▶ [Input material]

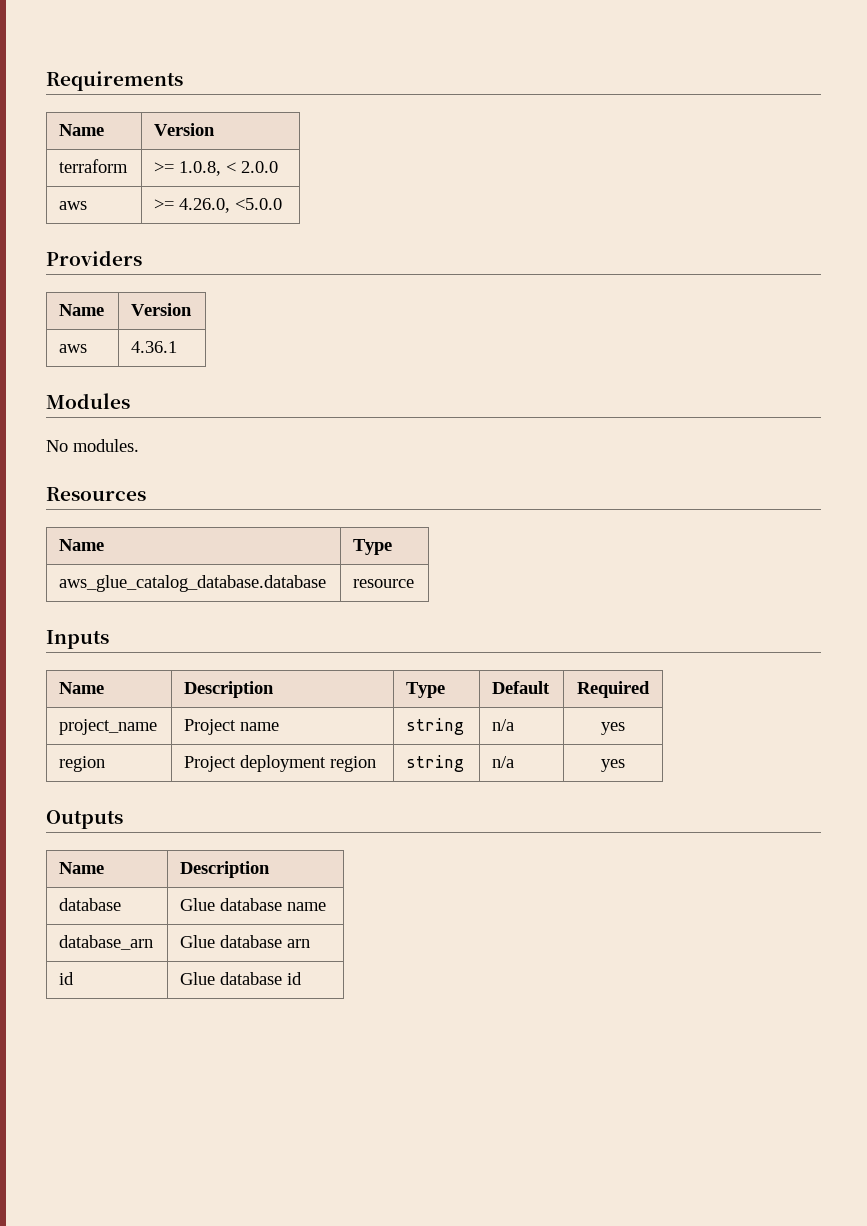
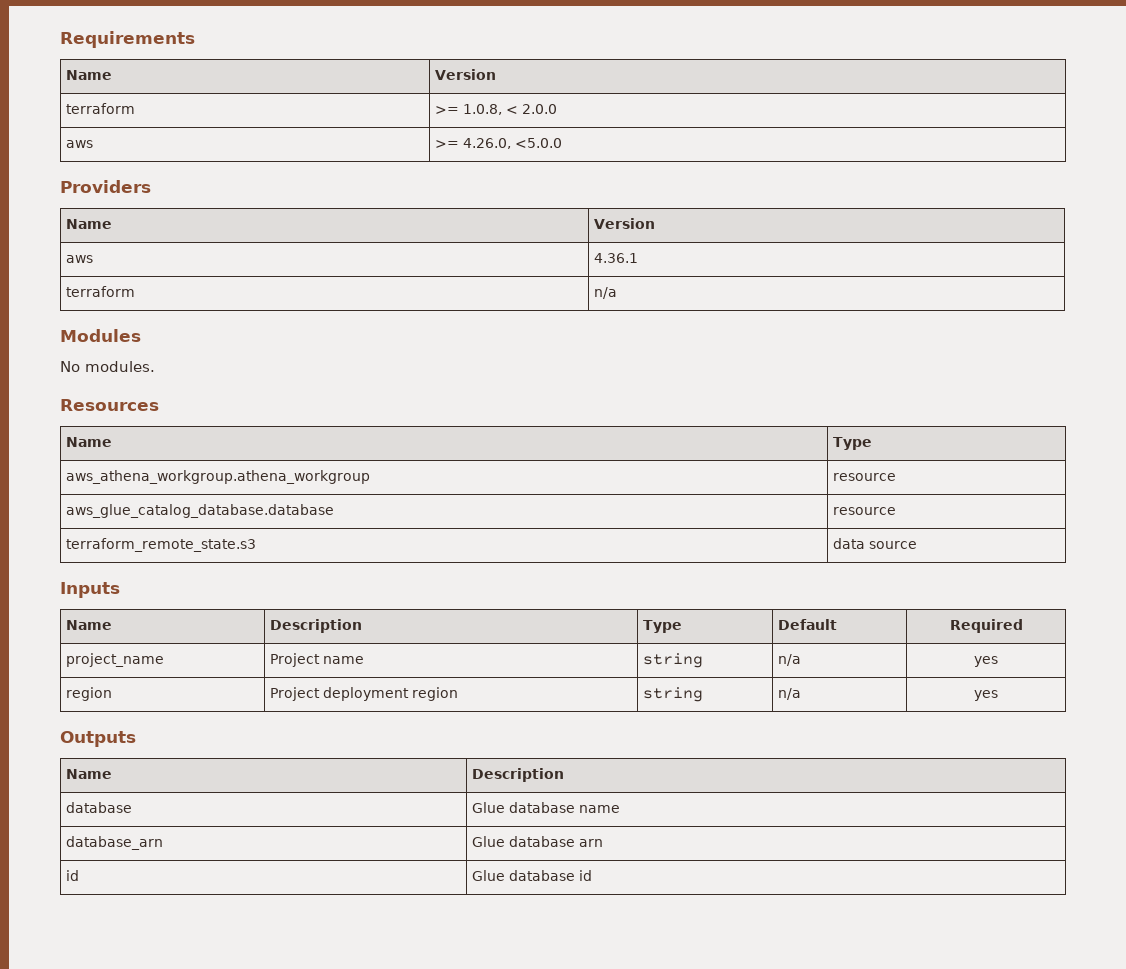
(178, 347) none -> [66,286,136,297] [594,287,618,299] // terraform | n/a
(393, 547) none -> [66,470,371,484] [833,473,897,481] // aws_athena_workgroup.athena_workgroup | resource
(415, 583) none -> [66,538,257,552] [833,538,918,549] // terraform_remote_state.s3 | data source

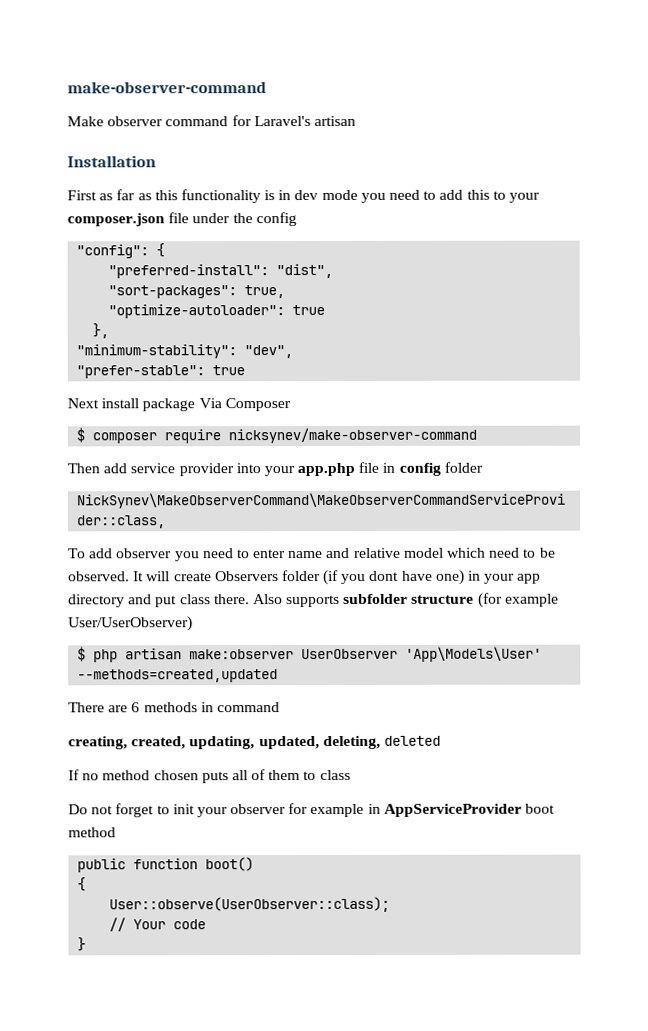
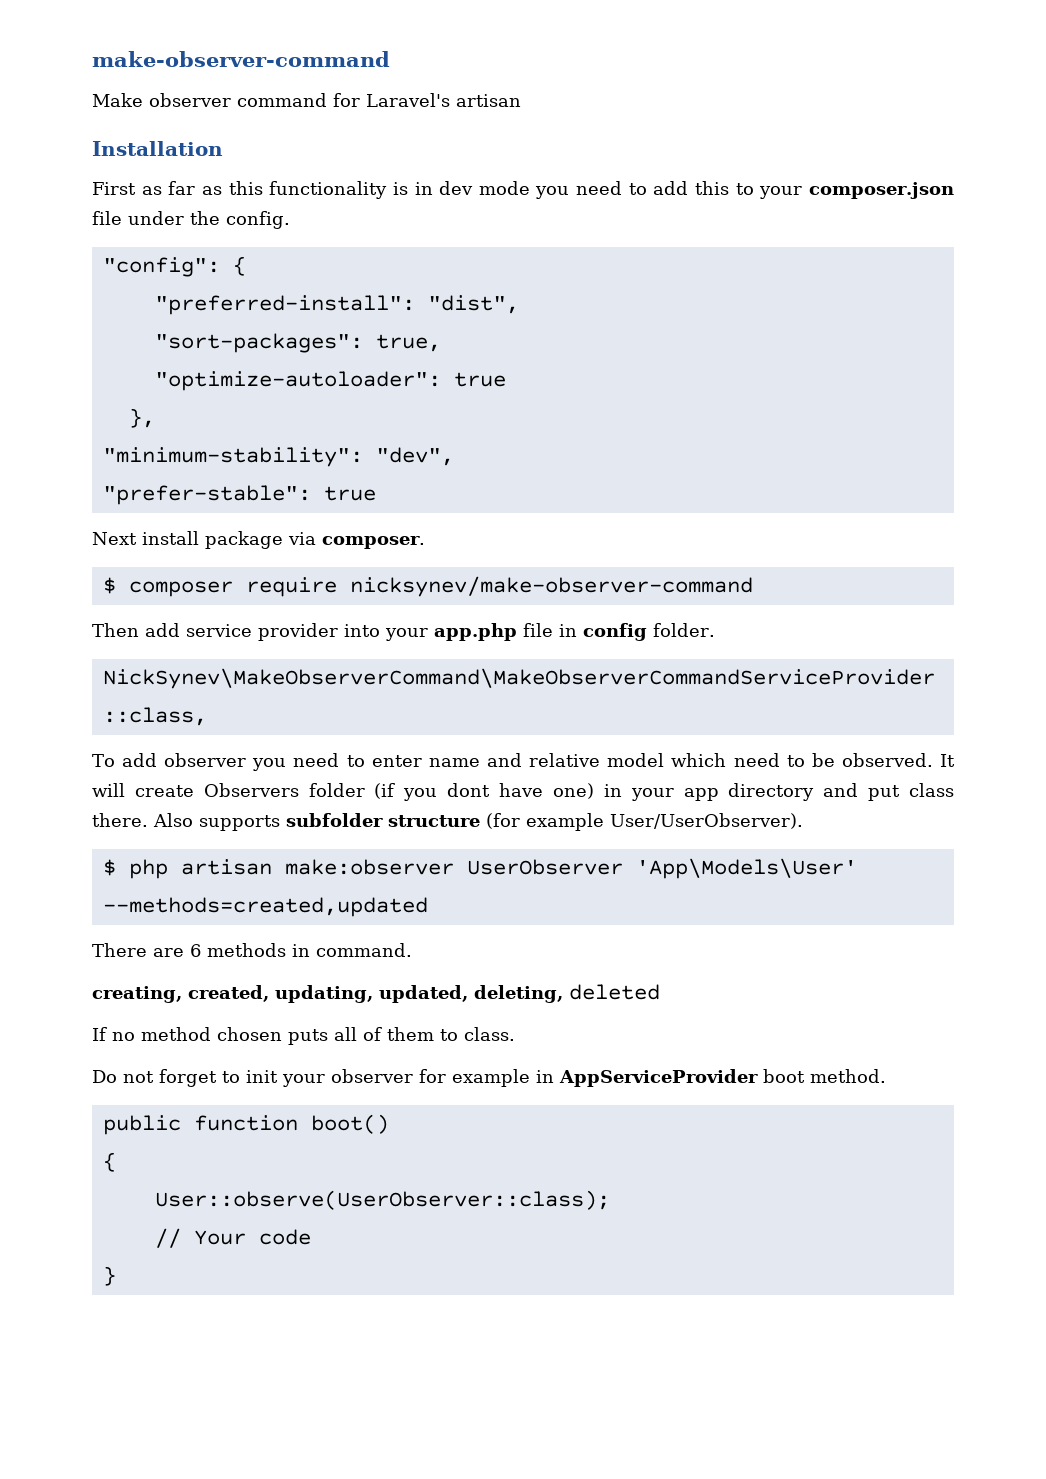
[255,212,297,227] config -> [226,211,290,229] config.
[198,398,291,412] Via Composer -> [288,532,425,549] via composer.
[443,461,483,473] folder -> [653,623,715,637] folder.
[68,616,193,632] User/UserObserver) -> [610,813,803,829] User/UserObserver).
[216,702,280,713] command -> [316,943,412,957] command.
[319,769,351,781] class -> [464,1027,515,1041] class.
[68,827,116,838] method -> [810,1069,886,1083] method.

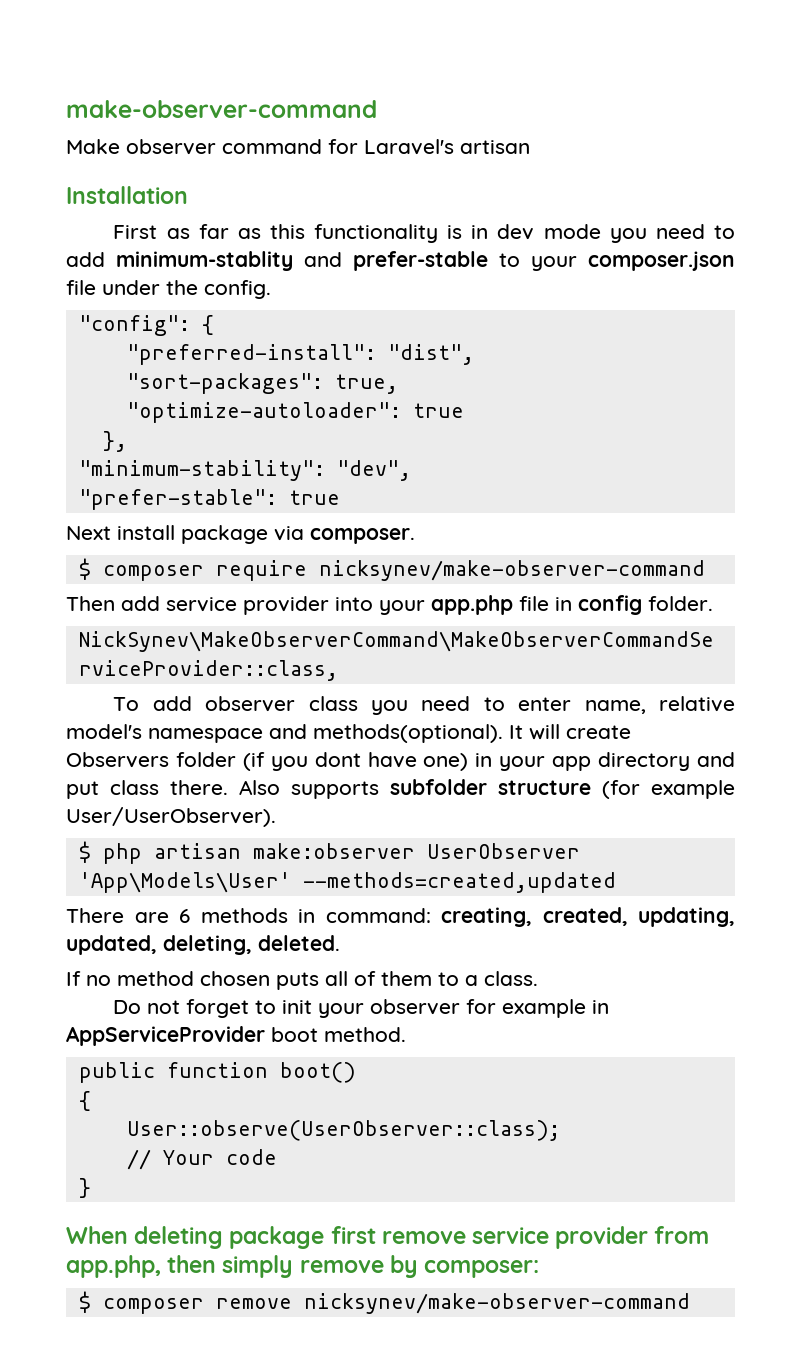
[695,181,730,195] this -> [116,251,488,271] minimum-stablity and prefer-stable
(247, 760) none -> [308,696,358,711] class
[428,753,933,767] name and relative model which need to be observed. -> [584,696,735,714] [66,724,503,743] name, relative model's namespace and methods(optional).
[316,943,412,957] command. // -> [325,908,431,923] command:
[569,984,660,1000] deleted -> [258,935,340,951] deleted.
(458, 1035) none -> [465,975,478,986] a
(116, 1276) none -> [66,1226,710,1249] [66,1255,540,1278] [78,1291,690,1314] // When deleting package first remove service provider from app.php, then simply remove by composer: // $ composer remove nicksynev/make-observer-command

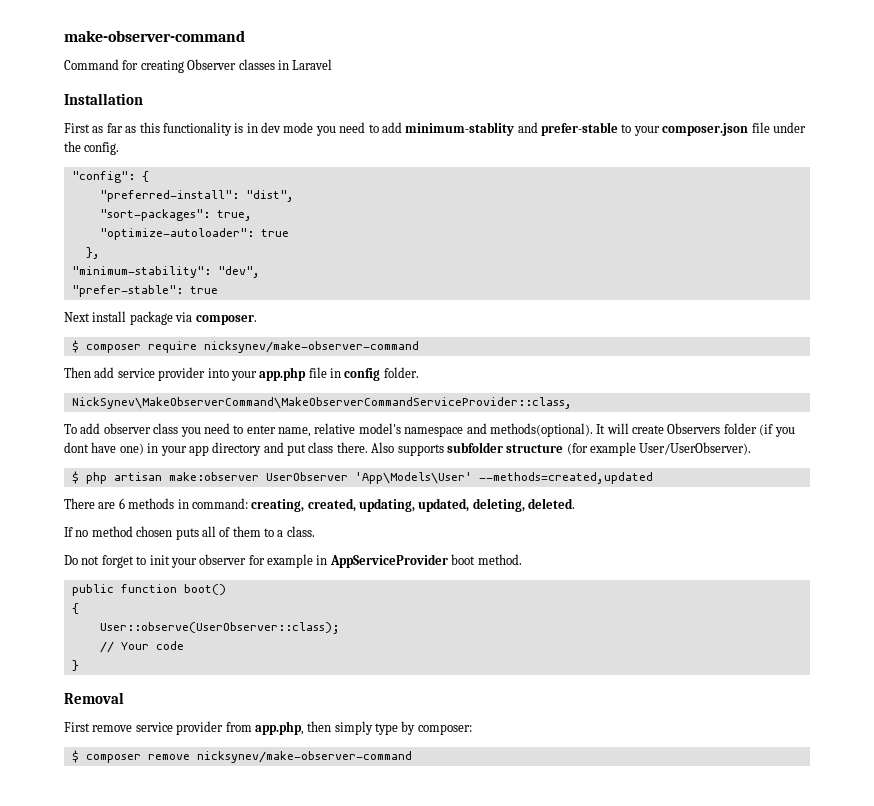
[66,139,530,155] Make observer command for Laravel's artisan -> [64,59,333,73] Command for creating Observer classes in Laravel
[66,1226,376,1249] When deleting package first -> [64,692,124,704] [64,722,90,732] Removal // First
[299,1260,384,1273] remove -> [375,723,398,735] type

▶ [What the task requires]
The reply should hold exactly the lines above, starting at the line with "[319,769,351,781] class ->" and ending at the line with "(247, 760) none -> [308,696,358,711] class", and no pictures.

▶ [Solution for this task]
[319,769,351,781] class -> [464,1027,515,1041] class.
[68,827,116,838] method -> [810,1069,886,1083] method.

[695,181,730,195] this -> [116,251,488,271] minimum-stablity and prefer-stable
(247, 760) none -> [308,696,358,711] class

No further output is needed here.